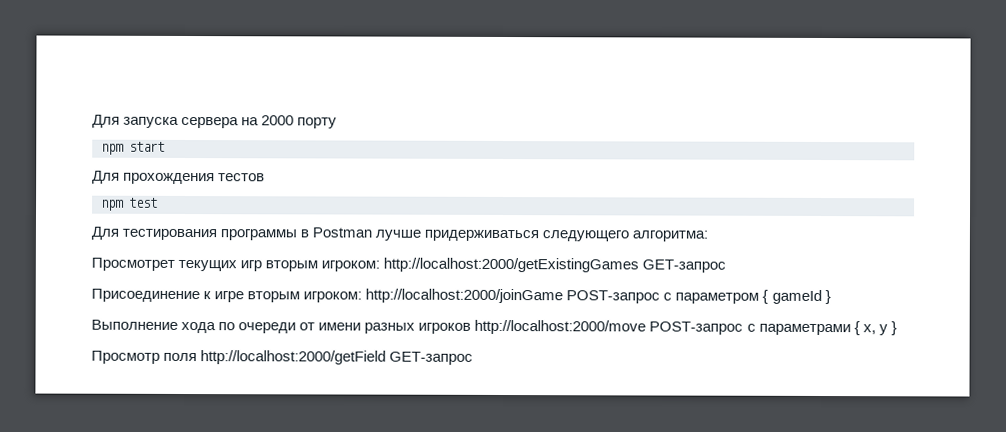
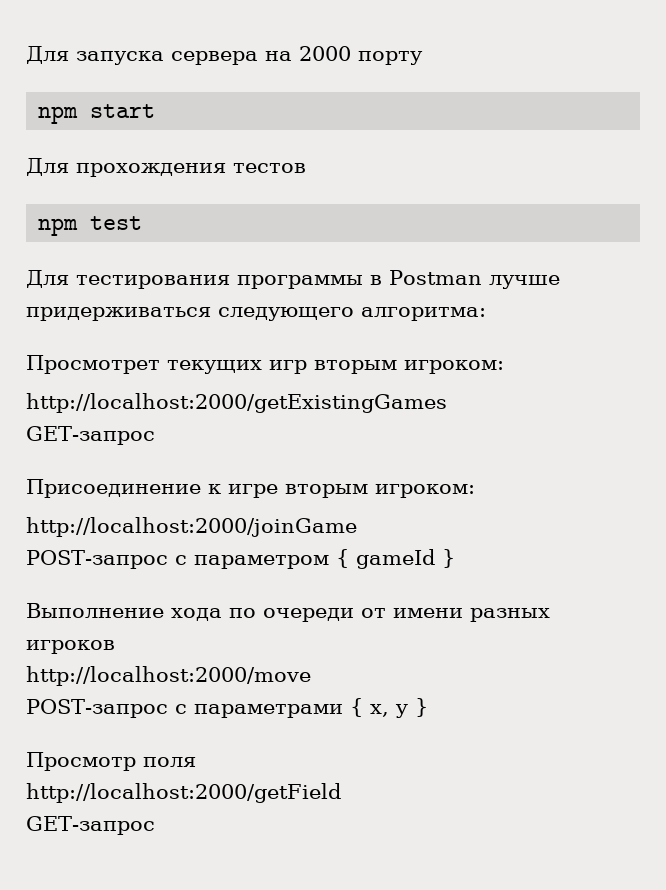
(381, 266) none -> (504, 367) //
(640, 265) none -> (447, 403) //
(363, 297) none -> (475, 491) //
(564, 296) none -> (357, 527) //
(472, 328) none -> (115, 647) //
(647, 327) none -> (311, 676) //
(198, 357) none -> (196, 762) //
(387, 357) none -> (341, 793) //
* * *
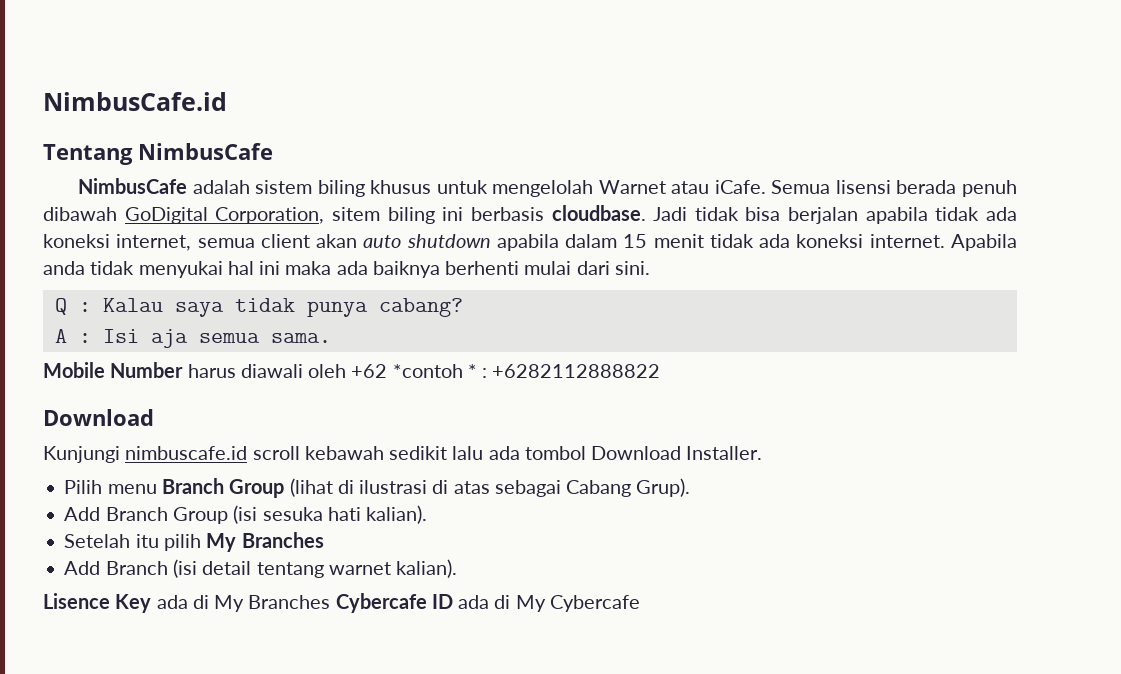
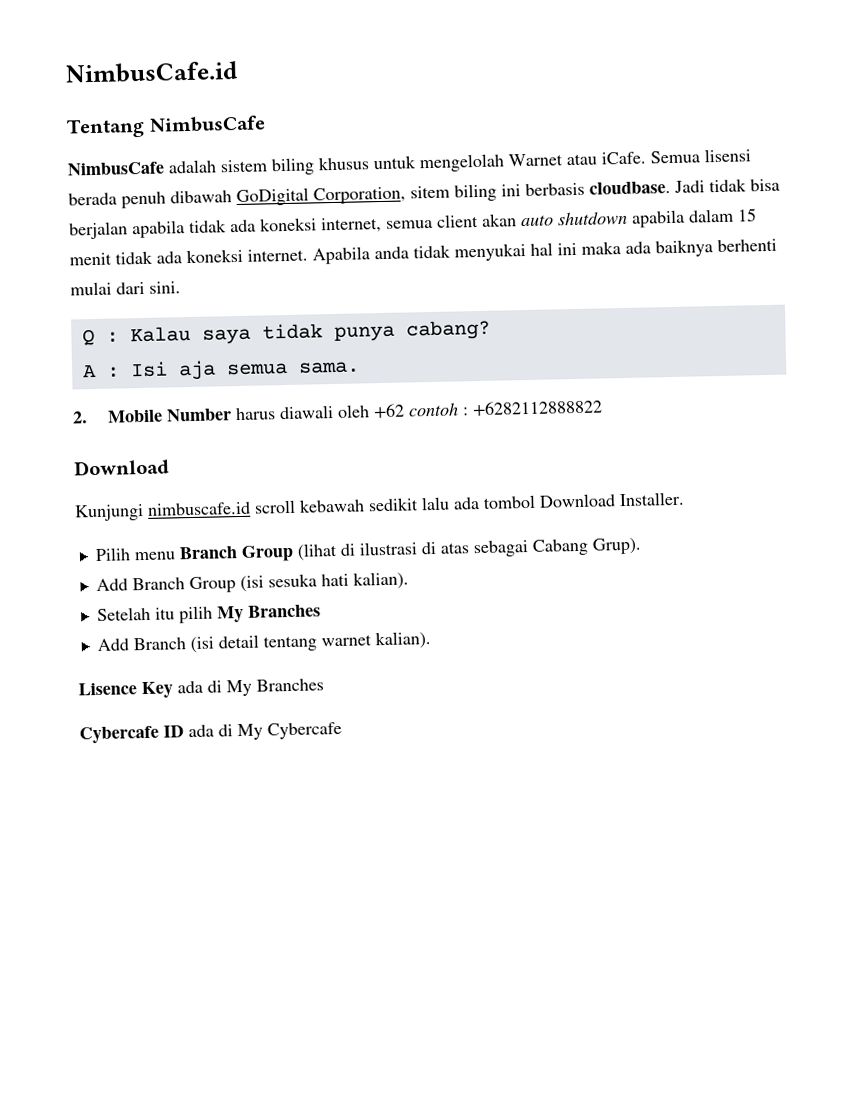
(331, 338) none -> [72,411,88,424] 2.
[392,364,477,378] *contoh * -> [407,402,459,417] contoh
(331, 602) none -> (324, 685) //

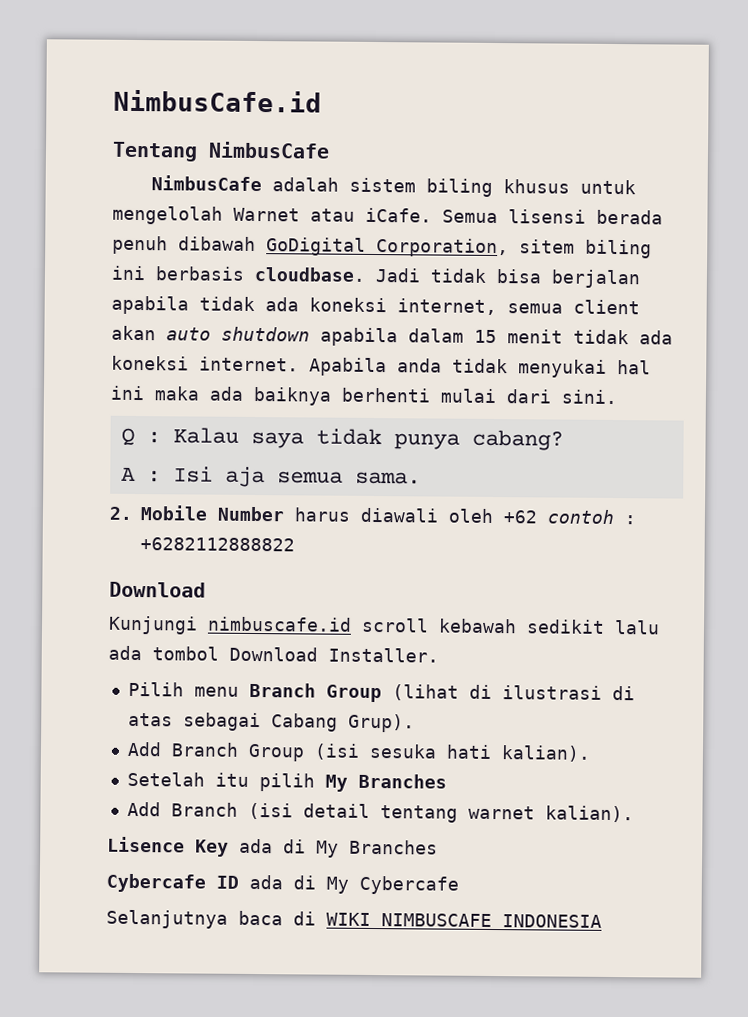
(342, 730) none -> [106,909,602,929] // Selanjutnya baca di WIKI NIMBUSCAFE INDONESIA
---
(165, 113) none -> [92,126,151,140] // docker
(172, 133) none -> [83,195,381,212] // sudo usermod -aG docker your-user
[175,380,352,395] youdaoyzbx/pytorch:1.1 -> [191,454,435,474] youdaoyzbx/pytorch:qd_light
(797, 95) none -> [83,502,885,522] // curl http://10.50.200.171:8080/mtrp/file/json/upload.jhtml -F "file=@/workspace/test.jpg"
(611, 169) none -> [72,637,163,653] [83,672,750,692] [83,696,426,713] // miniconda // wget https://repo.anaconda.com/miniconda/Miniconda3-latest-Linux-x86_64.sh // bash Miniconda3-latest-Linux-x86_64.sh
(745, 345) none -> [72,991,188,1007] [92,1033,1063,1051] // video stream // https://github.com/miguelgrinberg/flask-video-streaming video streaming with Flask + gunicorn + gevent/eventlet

# Required work
Using the data above, reproduce exactly the lines between those holding "(472, 328) none -> (115, 647) //" and "(387, 357) none -> (341, 793) //", inclusive, and no others.

# Answer to this exercise
(472, 328) none -> (115, 647) //
(647, 327) none -> (311, 676) //
(198, 357) none -> (196, 762) //
(387, 357) none -> (341, 793) //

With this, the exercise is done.